* _HOW TO COMPLETE THIS TASK_:
Print, exactly as they appear in the listing below, the lines from the line with "filter: none -> B4 <= 0.245" to the line with "TOTAL | EC: 3.511 -> 3.513", with both end lines kept.

* _SUPPLIED ENTRIES_:
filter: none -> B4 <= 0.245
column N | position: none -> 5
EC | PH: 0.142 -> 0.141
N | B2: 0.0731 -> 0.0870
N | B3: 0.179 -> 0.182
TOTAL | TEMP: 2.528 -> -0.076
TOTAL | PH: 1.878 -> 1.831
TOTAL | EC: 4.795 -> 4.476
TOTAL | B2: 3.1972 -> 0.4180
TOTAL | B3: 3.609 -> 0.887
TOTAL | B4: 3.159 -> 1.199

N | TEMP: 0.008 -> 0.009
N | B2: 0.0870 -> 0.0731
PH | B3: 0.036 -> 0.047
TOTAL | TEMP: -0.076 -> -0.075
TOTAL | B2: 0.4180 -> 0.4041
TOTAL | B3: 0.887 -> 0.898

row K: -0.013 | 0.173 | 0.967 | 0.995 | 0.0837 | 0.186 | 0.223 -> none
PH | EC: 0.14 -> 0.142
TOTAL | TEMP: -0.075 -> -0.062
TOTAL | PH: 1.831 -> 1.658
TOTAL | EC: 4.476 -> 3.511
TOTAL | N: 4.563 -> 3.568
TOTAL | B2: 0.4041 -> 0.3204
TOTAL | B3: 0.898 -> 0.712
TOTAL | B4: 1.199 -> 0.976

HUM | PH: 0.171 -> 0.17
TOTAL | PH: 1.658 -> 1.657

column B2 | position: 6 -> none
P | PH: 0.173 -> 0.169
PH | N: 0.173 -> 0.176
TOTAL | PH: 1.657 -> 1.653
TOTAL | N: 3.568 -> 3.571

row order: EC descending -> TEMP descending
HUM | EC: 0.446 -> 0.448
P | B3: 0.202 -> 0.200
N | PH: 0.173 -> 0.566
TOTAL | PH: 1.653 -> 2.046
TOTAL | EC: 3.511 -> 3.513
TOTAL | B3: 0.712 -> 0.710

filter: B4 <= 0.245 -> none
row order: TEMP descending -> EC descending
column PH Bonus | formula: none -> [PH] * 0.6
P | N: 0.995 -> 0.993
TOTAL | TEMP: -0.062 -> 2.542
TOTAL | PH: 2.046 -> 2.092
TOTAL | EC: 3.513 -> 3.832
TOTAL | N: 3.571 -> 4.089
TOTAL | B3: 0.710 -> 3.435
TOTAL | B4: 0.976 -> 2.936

...

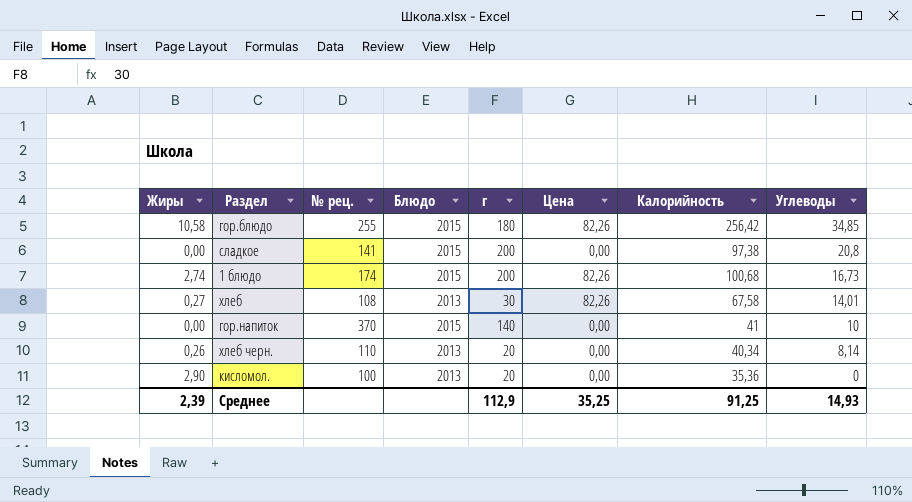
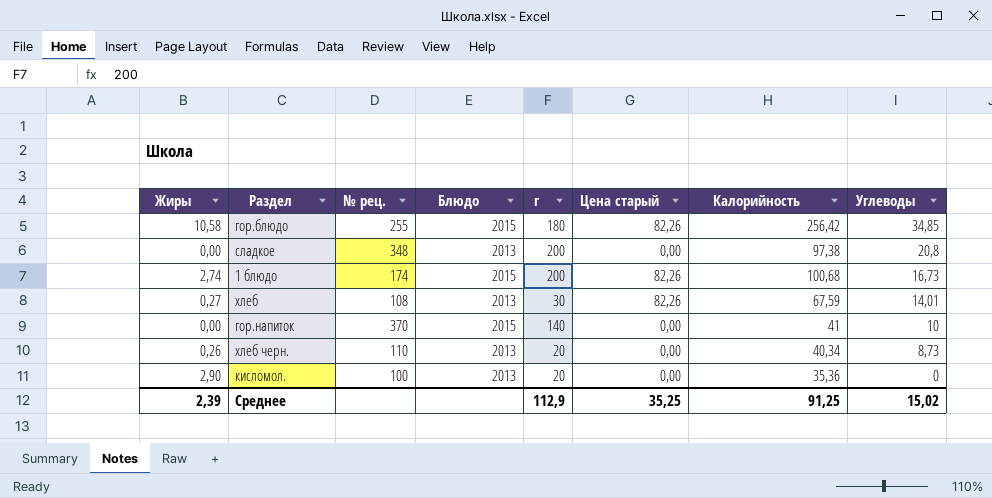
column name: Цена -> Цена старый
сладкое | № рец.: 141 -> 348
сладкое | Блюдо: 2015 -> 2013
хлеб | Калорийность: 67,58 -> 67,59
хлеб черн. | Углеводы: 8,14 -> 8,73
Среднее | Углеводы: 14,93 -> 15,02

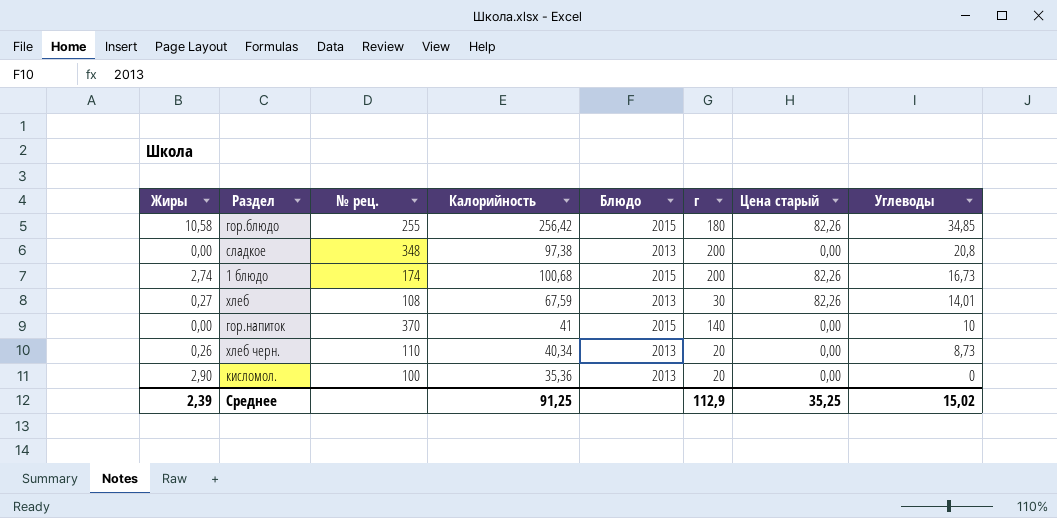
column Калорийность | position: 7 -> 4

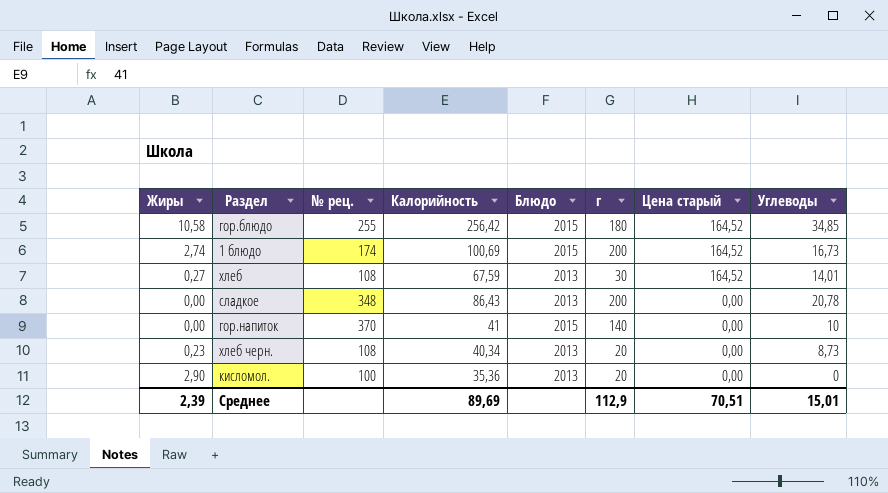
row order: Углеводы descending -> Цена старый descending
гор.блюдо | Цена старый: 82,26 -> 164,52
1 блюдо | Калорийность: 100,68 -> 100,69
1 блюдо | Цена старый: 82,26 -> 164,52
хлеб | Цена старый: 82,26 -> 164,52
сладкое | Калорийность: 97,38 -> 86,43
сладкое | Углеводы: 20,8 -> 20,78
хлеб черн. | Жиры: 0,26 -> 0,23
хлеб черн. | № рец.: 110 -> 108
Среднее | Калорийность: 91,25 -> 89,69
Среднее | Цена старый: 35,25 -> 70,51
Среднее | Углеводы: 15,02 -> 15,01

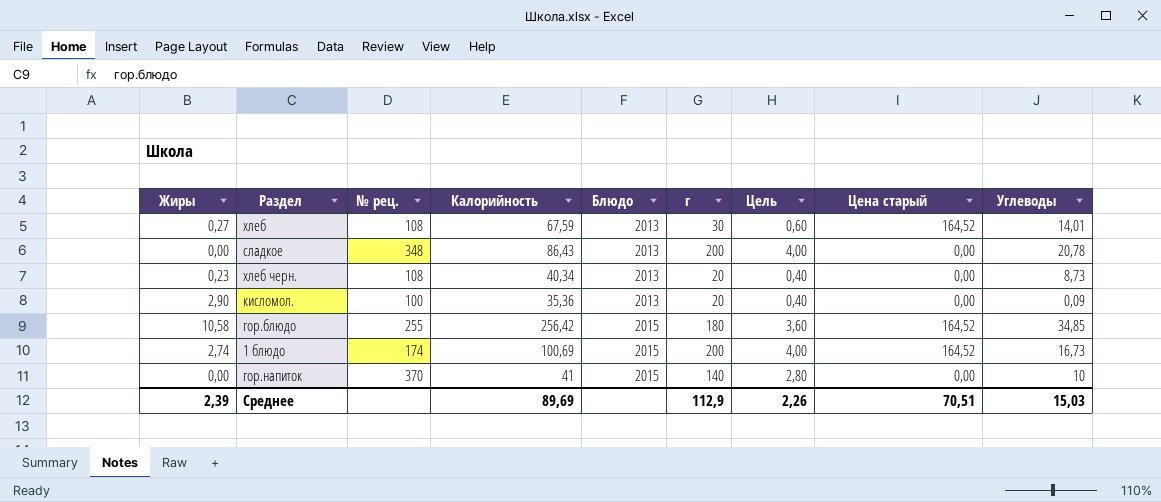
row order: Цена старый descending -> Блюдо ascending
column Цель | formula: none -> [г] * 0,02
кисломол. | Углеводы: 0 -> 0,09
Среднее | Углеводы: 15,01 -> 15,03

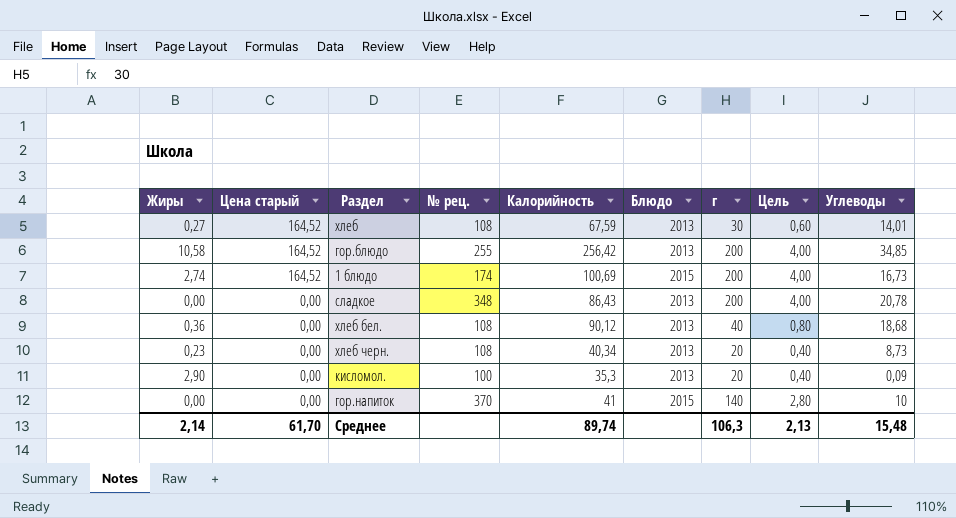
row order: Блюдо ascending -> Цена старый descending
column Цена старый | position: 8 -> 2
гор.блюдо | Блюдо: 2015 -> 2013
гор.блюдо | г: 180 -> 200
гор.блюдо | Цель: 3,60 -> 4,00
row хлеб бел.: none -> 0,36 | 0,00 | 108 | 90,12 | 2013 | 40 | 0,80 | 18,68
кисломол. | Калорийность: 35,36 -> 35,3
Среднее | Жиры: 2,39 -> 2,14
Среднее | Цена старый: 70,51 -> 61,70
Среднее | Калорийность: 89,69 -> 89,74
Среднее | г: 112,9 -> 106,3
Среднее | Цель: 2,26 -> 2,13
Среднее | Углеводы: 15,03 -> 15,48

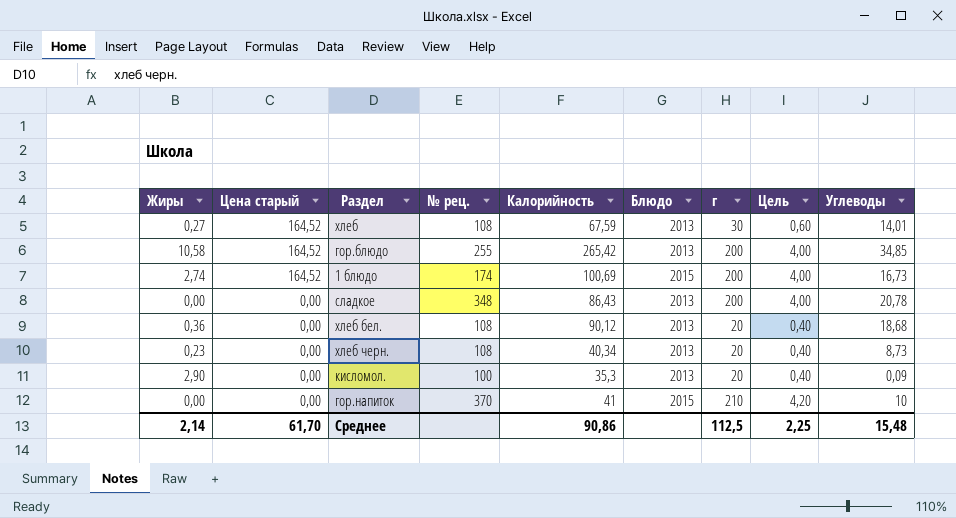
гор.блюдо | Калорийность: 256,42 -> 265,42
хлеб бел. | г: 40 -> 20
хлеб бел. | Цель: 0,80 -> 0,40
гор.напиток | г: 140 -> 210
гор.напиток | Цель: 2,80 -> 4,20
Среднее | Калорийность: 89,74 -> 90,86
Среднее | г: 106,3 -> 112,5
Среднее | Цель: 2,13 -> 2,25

* _TASK ANSWER_:
filter: none -> B4 <= 0.245
column N | position: none -> 5
EC | PH: 0.142 -> 0.141
N | B2: 0.0731 -> 0.0870
N | B3: 0.179 -> 0.182
TOTAL | TEMP: 2.528 -> -0.076
TOTAL | PH: 1.878 -> 1.831
TOTAL | EC: 4.795 -> 4.476
TOTAL | B2: 3.1972 -> 0.4180
TOTAL | B3: 3.609 -> 0.887
TOTAL | B4: 3.159 -> 1.199

N | TEMP: 0.008 -> 0.009
N | B2: 0.0870 -> 0.0731
PH | B3: 0.036 -> 0.047
TOTAL | TEMP: -0.076 -> -0.075
TOTAL | B2: 0.4180 -> 0.4041
TOTAL | B3: 0.887 -> 0.898

row K: -0.013 | 0.173 | 0.967 | 0.995 | 0.0837 | 0.186 | 0.223 -> none
PH | EC: 0.14 -> 0.142
TOTAL | TEMP: -0.075 -> -0.062
TOTAL | PH: 1.831 -> 1.658
TOTAL | EC: 4.476 -> 3.511
TOTAL | N: 4.563 -> 3.568
TOTAL | B2: 0.4041 -> 0.3204
TOTAL | B3: 0.898 -> 0.712
TOTAL | B4: 1.199 -> 0.976

HUM | PH: 0.171 -> 0.17
TOTAL | PH: 1.658 -> 1.657

column B2 | position: 6 -> none
P | PH: 0.173 -> 0.169
PH | N: 0.173 -> 0.176
TOTAL | PH: 1.657 -> 1.653
TOTAL | N: 3.568 -> 3.571

row order: EC descending -> TEMP descending
HUM | EC: 0.446 -> 0.448
P | B3: 0.202 -> 0.200
N | PH: 0.173 -> 0.566
TOTAL | PH: 1.653 -> 2.046
TOTAL | EC: 3.511 -> 3.513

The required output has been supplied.